### PROBLEM
Every line from the one with "[21,452,401,529] Rekomendasi Tempat" through the final line of the entries below should be returned exactly; leave out all other lines.
────────
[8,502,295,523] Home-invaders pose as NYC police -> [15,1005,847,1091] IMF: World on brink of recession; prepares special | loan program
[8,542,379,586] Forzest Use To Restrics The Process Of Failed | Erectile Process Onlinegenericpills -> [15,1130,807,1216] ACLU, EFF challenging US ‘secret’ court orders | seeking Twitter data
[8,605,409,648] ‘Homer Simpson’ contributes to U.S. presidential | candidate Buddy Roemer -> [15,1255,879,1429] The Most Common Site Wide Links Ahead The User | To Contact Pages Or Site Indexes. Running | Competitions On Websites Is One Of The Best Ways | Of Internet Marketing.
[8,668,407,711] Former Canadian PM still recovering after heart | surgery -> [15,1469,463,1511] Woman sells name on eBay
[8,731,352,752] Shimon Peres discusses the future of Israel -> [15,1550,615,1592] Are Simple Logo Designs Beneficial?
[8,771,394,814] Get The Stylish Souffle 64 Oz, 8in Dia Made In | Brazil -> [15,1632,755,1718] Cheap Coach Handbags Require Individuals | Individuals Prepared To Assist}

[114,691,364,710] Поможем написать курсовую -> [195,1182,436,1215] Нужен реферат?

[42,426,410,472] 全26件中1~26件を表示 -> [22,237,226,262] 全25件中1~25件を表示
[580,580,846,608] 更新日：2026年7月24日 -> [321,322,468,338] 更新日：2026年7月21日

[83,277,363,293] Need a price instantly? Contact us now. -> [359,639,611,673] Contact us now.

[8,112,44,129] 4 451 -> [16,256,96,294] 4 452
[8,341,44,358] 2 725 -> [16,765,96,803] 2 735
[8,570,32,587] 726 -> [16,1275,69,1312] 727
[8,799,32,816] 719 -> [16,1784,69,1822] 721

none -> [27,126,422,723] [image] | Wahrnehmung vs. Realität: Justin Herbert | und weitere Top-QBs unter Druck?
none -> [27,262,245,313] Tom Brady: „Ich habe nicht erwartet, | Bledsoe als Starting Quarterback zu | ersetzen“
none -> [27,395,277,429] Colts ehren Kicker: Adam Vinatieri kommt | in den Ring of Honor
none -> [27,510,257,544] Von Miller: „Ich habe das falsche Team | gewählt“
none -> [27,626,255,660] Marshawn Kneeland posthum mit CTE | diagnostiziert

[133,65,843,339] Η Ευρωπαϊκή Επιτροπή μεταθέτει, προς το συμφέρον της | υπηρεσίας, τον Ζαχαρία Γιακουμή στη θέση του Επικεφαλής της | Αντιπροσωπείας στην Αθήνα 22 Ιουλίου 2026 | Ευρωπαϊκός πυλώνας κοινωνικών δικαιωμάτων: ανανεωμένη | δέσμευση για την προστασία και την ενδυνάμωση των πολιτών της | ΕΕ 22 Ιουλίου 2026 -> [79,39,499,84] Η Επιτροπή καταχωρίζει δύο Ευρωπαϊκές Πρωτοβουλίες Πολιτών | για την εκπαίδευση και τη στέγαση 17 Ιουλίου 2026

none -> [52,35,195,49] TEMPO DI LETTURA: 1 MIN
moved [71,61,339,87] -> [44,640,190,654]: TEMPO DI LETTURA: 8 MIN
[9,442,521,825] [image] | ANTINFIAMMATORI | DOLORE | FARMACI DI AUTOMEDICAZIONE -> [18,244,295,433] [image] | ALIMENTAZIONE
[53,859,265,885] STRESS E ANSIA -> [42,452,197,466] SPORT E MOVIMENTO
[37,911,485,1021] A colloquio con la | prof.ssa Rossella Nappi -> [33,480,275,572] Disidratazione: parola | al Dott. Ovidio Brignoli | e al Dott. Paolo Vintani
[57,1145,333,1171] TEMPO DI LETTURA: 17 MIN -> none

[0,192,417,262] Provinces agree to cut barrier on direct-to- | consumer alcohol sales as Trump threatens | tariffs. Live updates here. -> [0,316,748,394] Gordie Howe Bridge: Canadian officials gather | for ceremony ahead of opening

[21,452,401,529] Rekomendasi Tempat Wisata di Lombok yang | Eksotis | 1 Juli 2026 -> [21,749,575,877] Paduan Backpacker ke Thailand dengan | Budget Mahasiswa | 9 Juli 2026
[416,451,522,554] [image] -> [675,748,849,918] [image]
────────
### RESPONSE AREA
[21,452,401,529] Rekomendasi Tempat Wisata di Lombok yang | Eksotis | 1 Juli 2026 -> [21,749,575,877] Paduan Backpacker ke Thailand dengan | Budget Mahasiswa | 9 Juli 2026
[416,451,522,554] [image] -> [675,748,849,918] [image]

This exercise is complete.